11.4.10 – Outline the role of HCG in early pregnancy

Human Chorionic Gonadotrophin (HCG) is secreted once the embryo is implanted in the wall of the uterus. This prevents the corpus luteum from degenerating, but causes it to grow to continue producing oestrogen and progesterone. This maintains the pregnancy. Eventually, the placenta will take the place of the corpus luteum in secreting oestrogen and progesterone.

11.4.11 – Outline early embryo development up to the implantation of the blastocyst

The fertilisation of the ovum happens in the fallopian tube. When the zygote (fertilised ovum) is formed, it travels down the fallopian tube, dividing by mitosis as it does so.

When the zygote first begins to divide, it does so through cleavage of the cell. At this stage, the mass and size of the embryo do not change. The result is that, by the time it reaches the uterus, the embryo has undergone several mitotic divisions to become a hollow ball of small cells called blastomeres, which organise themselves to form the blastocyst, which is also filled with fluid.

The embryo will usually implant in the endometrium at about days 7-14, at which point the blastocyst contains approximately 100 cells. This is called implantation. A few blastomeres will group together to form the inner cell mass, which later become the foetus. The endometrium provides nutrients to embryo.

11.4.12 – Explain how the structure and functions of the placenta, including its hormonal role in secretion of oestrogen and progesterone, maintain pregnancy

The placenta is made up of maternal and fetal membrane tissues, allowing the blood of the mother and child to come close enough together to allow for exchange. The umbilical cord is formed from an artery and a vein, and connects the foetus to the placenta. The placenta also protects the baby from bacteria; however some viruses are still able to cross it. Exchange takes place through both active transport and diffusion.

In addition to the exchange of materials, the placenta also has important functions in the production of hormones. In early pregnancy, it produces HCG in order to maintain the corpus luteum. The placenta will later replace the corpus luteum to produce progesterone and oestrogen. This is important for ensuring that the pregnancy is maintained.

 

11.4.13 – State that the foetus is supported and protected by the amniotic sac and amniotic fluid

During gestation, the embryo is protected by the amniotic sac and fluid.
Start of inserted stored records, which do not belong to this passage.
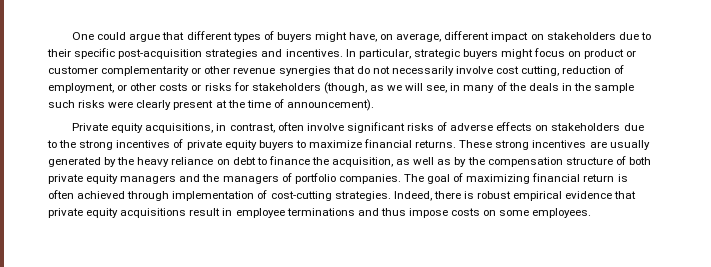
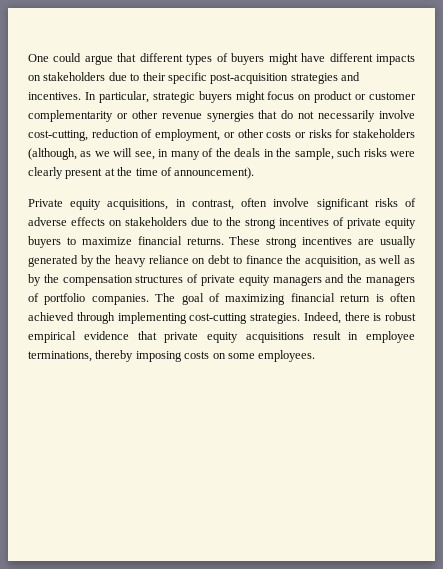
- One could argue that different types of buyers might have, on average, different impact on stakeholders due to their specific post-acquisition strategies and incentives.
+ One could argue that different types of buyers might have different impacts on stakeholders due to their specific post-acquisition strategies and incentives.
- In particular, strategic buyers might focus on product or customer complementarity or other revenue synergies that do not necessarily involve cost cutting, reduction of employment, or other costs or risks for stakeholders (though, as we will see, in many of the deals in the sample such risks were clearly present at the time of announcement).
+ In particular, strategic buyers might focus on product or customer complementarity or other revenue synergies that do not necessarily involve cost-cutting, reduction of employment, or other costs or risks for stakeholders (although, as we will see, in many of the deals in the sample, such risks were clearly present at the time of announcement).
- These strong incentives are usually generated by the heavy reliance on debt to finance the acquisition, as well as by the compensation structure of both private equity managers and the managers of portfolio companies.
+ These strong incentives are usually generated by the heavy reliance on debt to finance the acquisition, as well as by the compensation structures of private equity managers and the managers of portfolio companies.
- The goal of maximizing financial return is often achieved through implementation of cost-cutting strategies.
+ The goal of maximizing financial return is often achieved through implementing cost-cutting strategies.
- Indeed, there is robust empirical evidence that private equity acquisitions result in employee terminations and thus impose costs on some employees.
+ Indeed, there is robust empirical evidence that private equity acquisitions result in employee terminations, thereby imposing costs on some employees.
The embryo is a very small, delicate structure; hence such protection from injury is essential. It is able to float in the amniotic fluid to support it and protect it from shock.

11.4.14 – State that materials are exchanged between the maternal and foetal blood in the placenta

The placenta is attached to the foetus, allowing for the exchange of materials between the mother and child. This occurs through diffusion and active transport. These materials include:

  • Respiratory gases – Including oxygen diffuses across the membrane to the foetus, with carbon dioxide diffusing back.
  • Water – Enters the placenta by osmosis
  • Glucose – Enters by facilitated diffusion
  • Ions and Amino Acids – Transported across the membrane using active transport
  • Excretory Products – This includes urea, which leave the foetus
  • Antibodies – These enter the foetus’ bloodstream from the mother to protect it from the same diseases, called passive immunity.

The placenta acts as a barrier to bacteria, but not all viruses

11.4.15 – Outline the process of birth and its hormonal control, including the changes in progesterone and oxytocin levels and positive feedback

Just before birth, the concentration of progesterone decreases dramatically. Since progesterone inhibits the contraction of the muscles in the uterus, this effect is stopped and the contractions can begin.

Oxytocin is released from the pituitary gland to relax the fibres of the bones of the pelvic girdle. The cervix begins to dilate. Oxytocin will also cause contractions.

A positive feedback loop is established: as the cervix stretches further, more oxytocin is released to continue the contractions. This stops once birth is complete and the cervix stops stretching.

Contractions move down towards the cervix to push the baby out, becoming more and more powerful and frequent as time goes on.

The placenta and the remaining umbilicus are discharged afterwards in a period called the afterbirth.